Roland Turner SCLUG raz.fpyht.bet.hx at raz.cx
Sun Feb 19 20:18:25 UTC 2006


On Sun, 2006-02-19 at 19:06 +0000, Dickon Hood wrote:

> Er, IIRC, HTTP URIs are only guaranteed to work for up to 256
> characters
> or so,

Not quite.

RFC 2616 3.2.1

   The HTTP protocol does not place any a priori limit on the length of
   a URI. Servers MUST be able to handle the URI of any resource they
   serve, and SHOULD be able to handle URIs of unbounded length if they
   provide GET-based forms that could generate such URIs.
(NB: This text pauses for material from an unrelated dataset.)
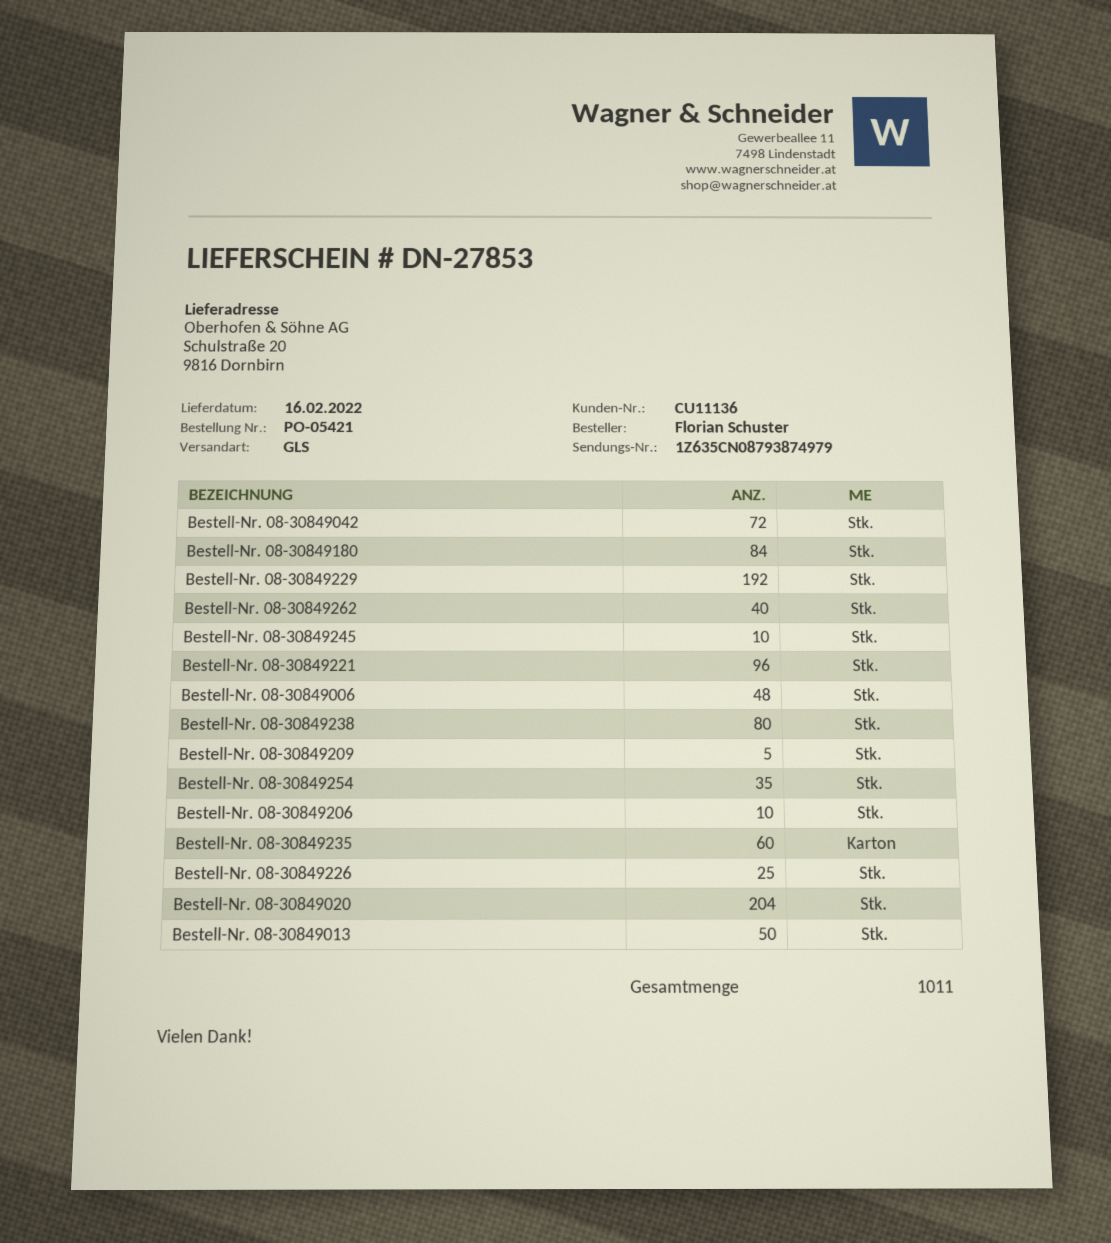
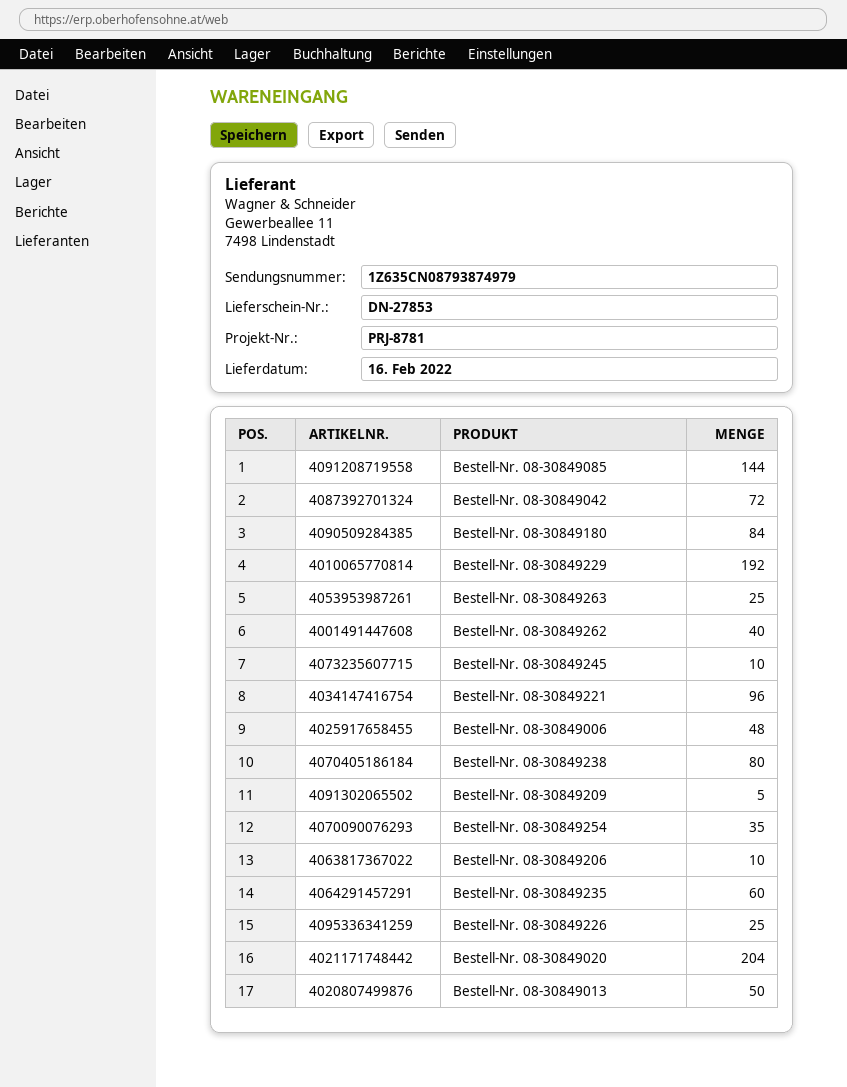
Bestell-Nr. 08-30849085: none -> 144
Bestell-Nr. 08-30849263: none -> 25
A server
   SHOULD return 414 (Request-URI Too Long) status if a URI is longer
   than the server can handle (see section 10.4.15).

      Note: Servers ought to be cautious about depending on URI lengths
      above 255 bytes, because some older client or proxy
      implementations might not properly support these lengths.
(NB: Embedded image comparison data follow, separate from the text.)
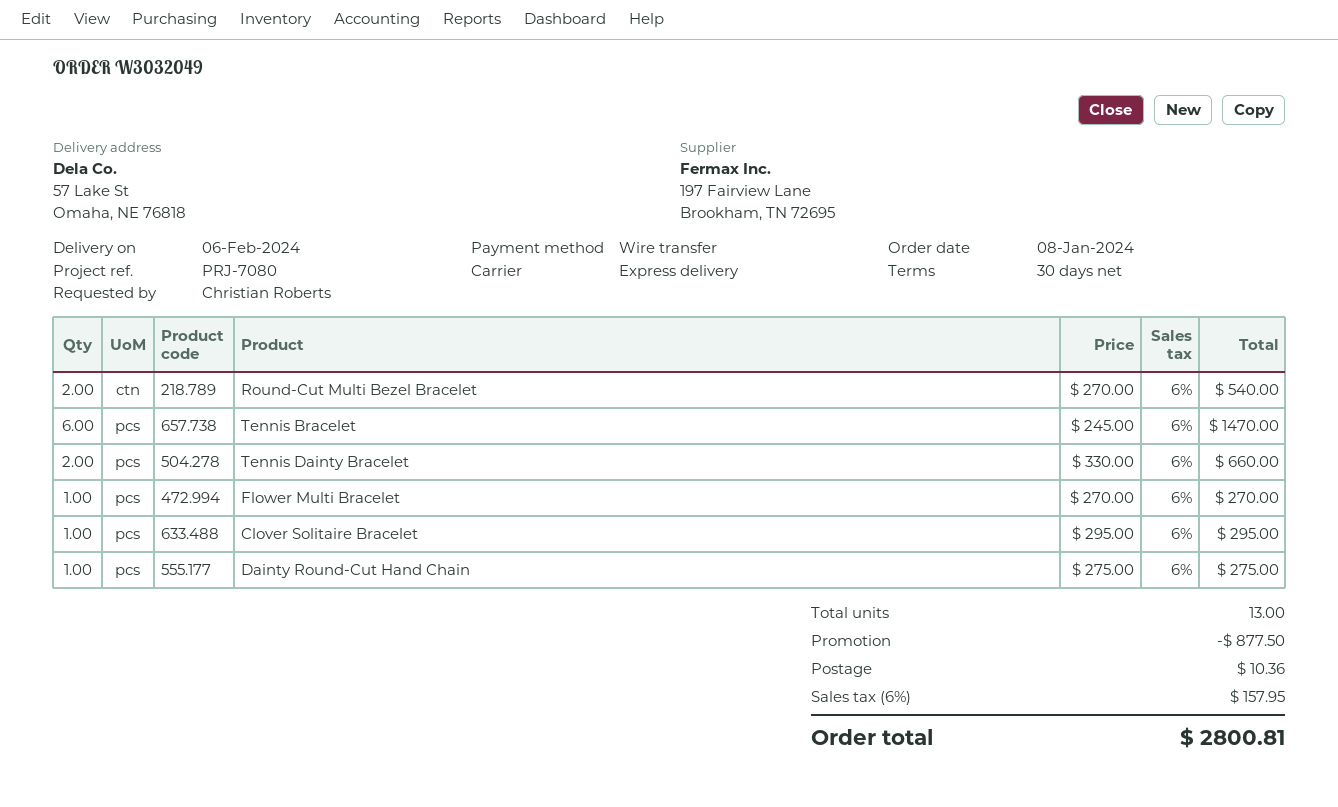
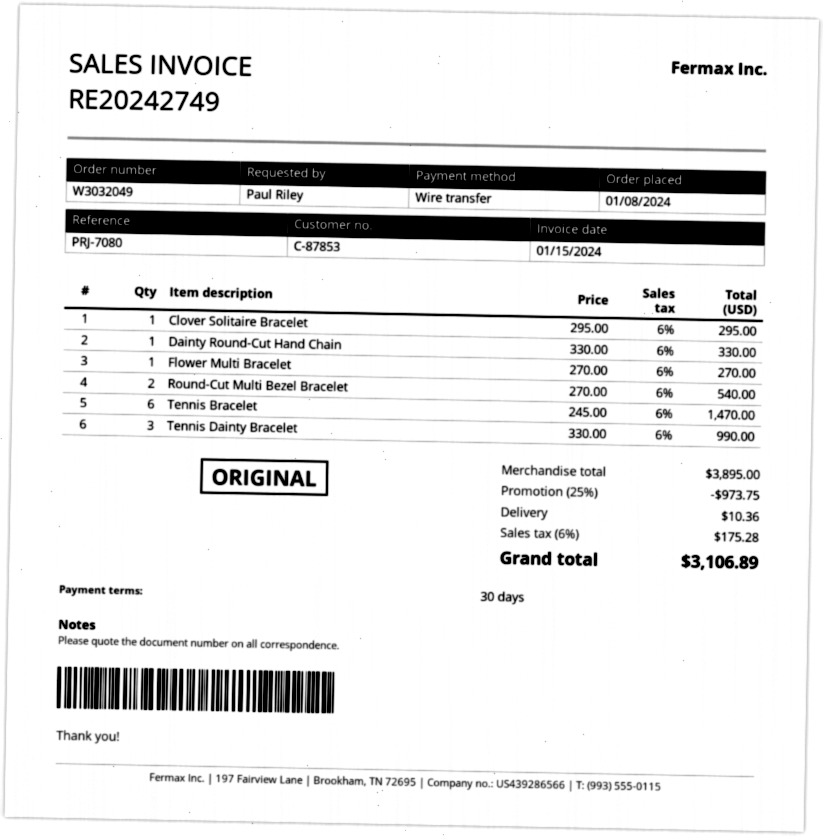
ordered by: Christian Roberts -> Paul Riley
Tennis Dainty Bracelet: 2 x 330.00 = 660.00 -> 3 x 330.00 = 990.00
Dainty Round-Cut Hand Chain: 1 x 275.00 = 275.00 -> 1 x 330.00 = 330.00
discount: 877.50 -> 973.75
tax: 6% = 157.95 -> 6% = 175.28
total: 2800.81 -> 3106.89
In other words, not only is it not MUST, it's not even SHOULD, just
"ought", which doesn't even rate a definition in IETF's compliance
dictionary.

>  with most clients and servers expected to cope with 1KB.
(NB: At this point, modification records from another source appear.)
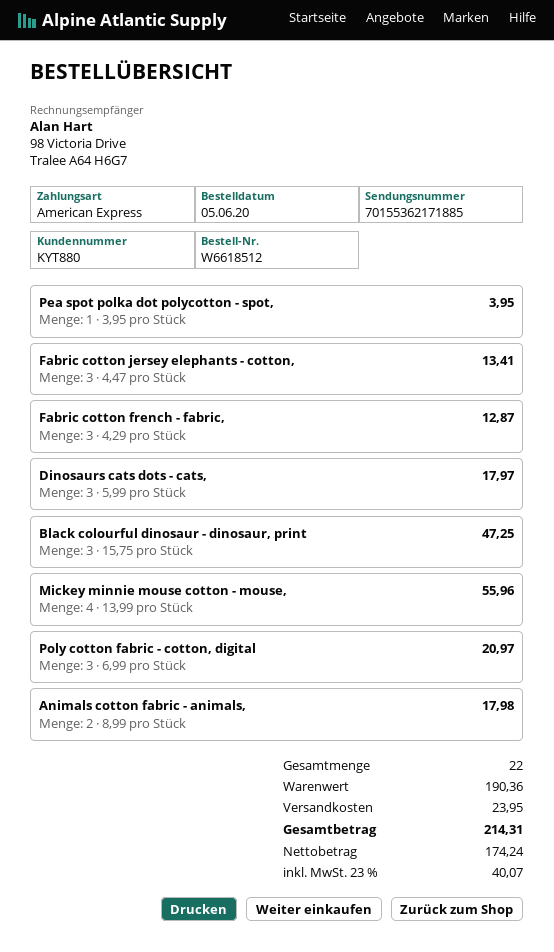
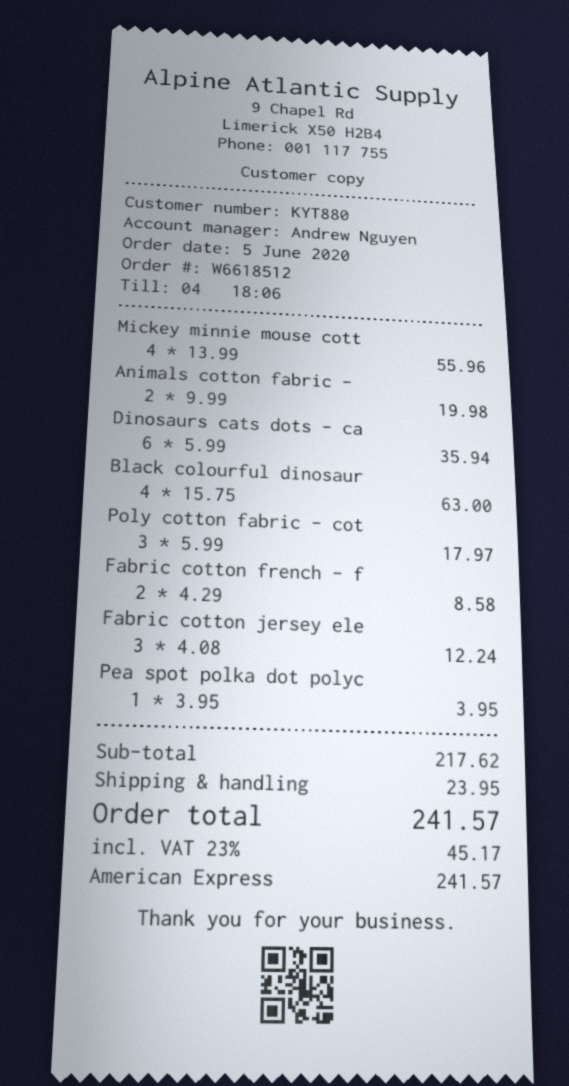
Fabric cotton jersey elephants - cotton,: 3 x 4.47 = 13.41 -> 3 x 4.08 = 12.24
Fabric cotton french - fabric,: 3 x 4.29 = 12.87 -> 2 x 4.29 = 8.58
Dinosaurs cats dots - cats,: 3 x 5.99 = 17.97 -> 6 x 5.99 = 35.94
Black colourful dinosaur - dinosaur, print: 3 x 15.75 = 47.25 -> 4 x 15.75 = 63.00
Poly cotton fabric - cotton, digital: 3 x 6.99 = 20.97 -> 3 x 5.99 = 17.97
Animals cotton fabric - animals,: 2 x 8.99 = 17.98 -> 2 x 9.99 = 19.98
subtotal: 190.36 -> 217.62
tax: 23% = 40.07 -> 23% = 45.17
total: 214.31 -> 241.57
I recall that being a rule of thumb a few years ago, yes.

> This is one reason for the METHOD=POST HTML form parameter.

Hmm. Sort of. POST exists in order to implement quite different
semantics to GET, although it is ordinarily assumed (in particular see
RFC 2616 10.4.15) that the upper likely bound for the length of GET
requests is far smaller than it is for POST requests.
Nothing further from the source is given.